Before tv or video-camera painting as a means to record events is again evident in William Hodges’ blissful ‘Tahiti Revisited’, along with his portrait of Captain Cook, for whom Hodges was ship’s artist. The Italian connection is resumed in Ibbotson’s ‘Balloon from St George’s Field’s’, that bulbous Union Jack floating above the suburbs carrying one Lunardi, ambassador for the Kingdom of Naples and a pioneer of flight. It was an age of new cultural icons: Other examples celebrated include inventor/industrialist (Richard Arkwright), scientists (in Thomas Wright of Derby where scientist and new instrumentation are not so much depicted as meticulously illuminated). There is even a boxer, Jack Broughton, who would go on to found ‘ ‘Broughton’s Amphitheatre’ and invent boxing gloves after an opponent had died following a knock out.
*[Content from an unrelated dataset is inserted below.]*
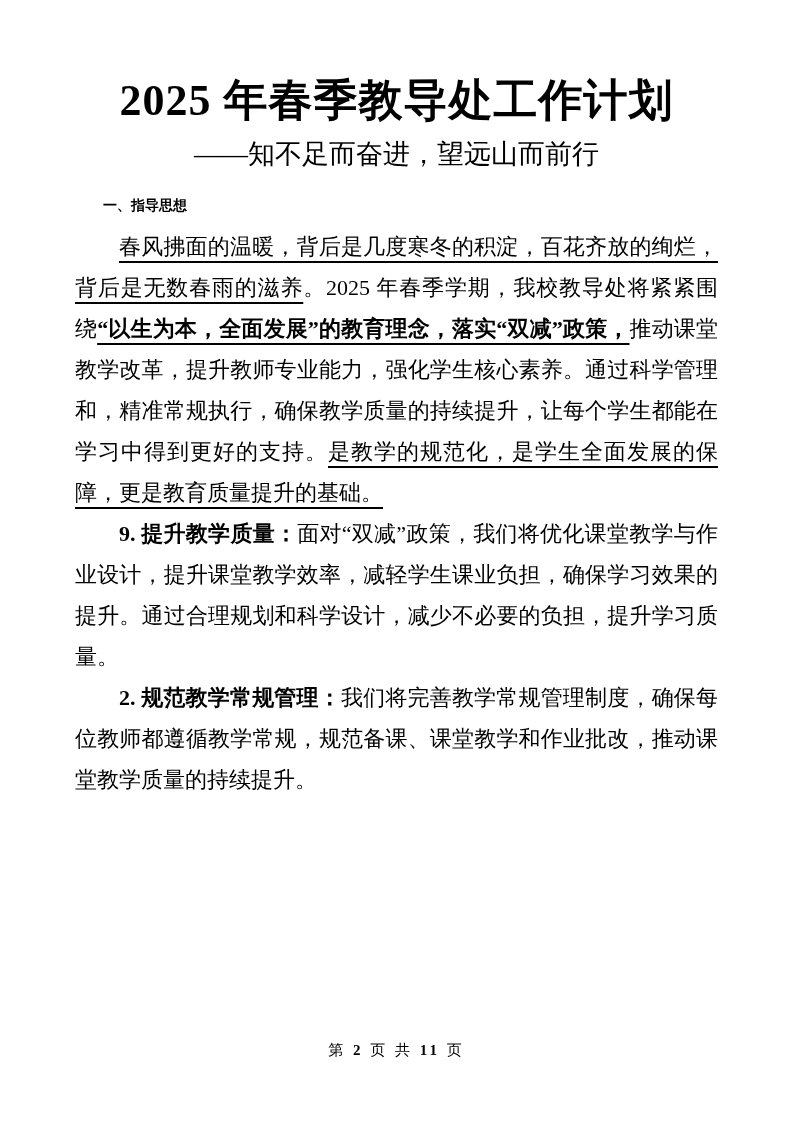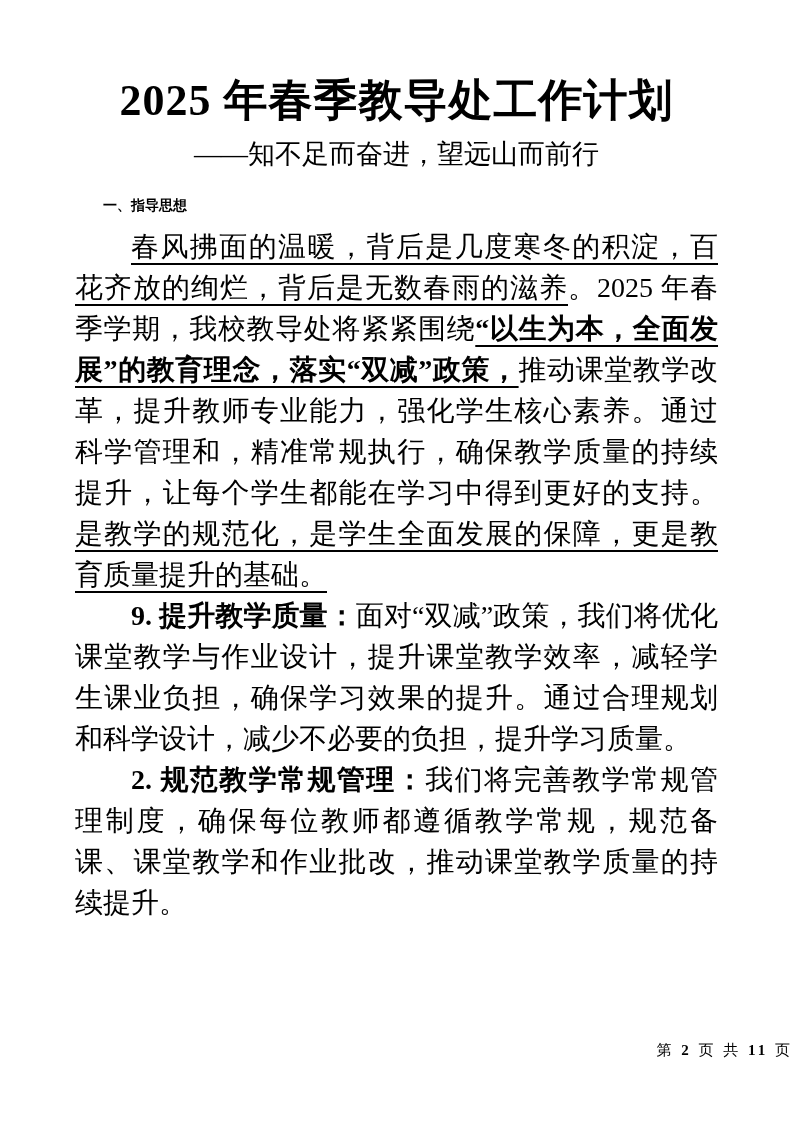"春风拂面的温暖，背后是几度寒冬的积淀，百花齐放的绚烂，背后是无数春雨的滋养。20" .para { font-size: 28px -> 22px }
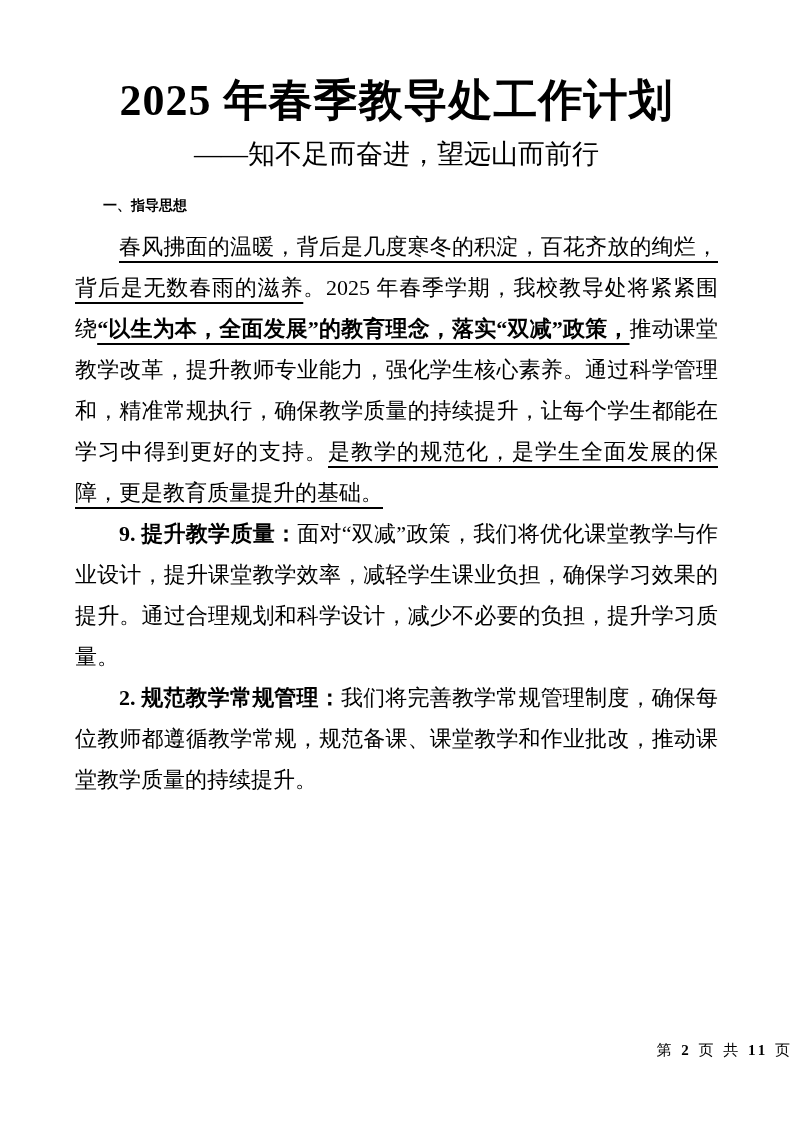"第 2 页 共 11" .footer { text-align: right -> center }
Room 3 just manages to contain Fuselli’s almost stage-size paintings from Shakespeare, initially for a museum devoted to the Bard between Covent Garden and Drury Lane theatres. Non-Shakesperian but equally dramatic is Hogarth’s ‘Marriage à la Mode’: Etching I. Businessman’s daughter for mercenary reasons is contracted in marriage to full-scale Lord; II. New husband sits exhausted after night in brothel, his wife equally tired signals to lover sneaking off right but not without first overturning chair and dropping his violin; III. Aristocratic husband, having contracted syphilis, visits a quack doctor; IV. Wife conducts the morning levée. Etching V. Husband stabbed while lover (same or different) escapes through window and a skull smirks from nearby sideboard. Alongside, like a proto-Goya, is his grotesque ‘the Dance’, middle-aged pot-bellied periwigs indulging in an 18th century rave.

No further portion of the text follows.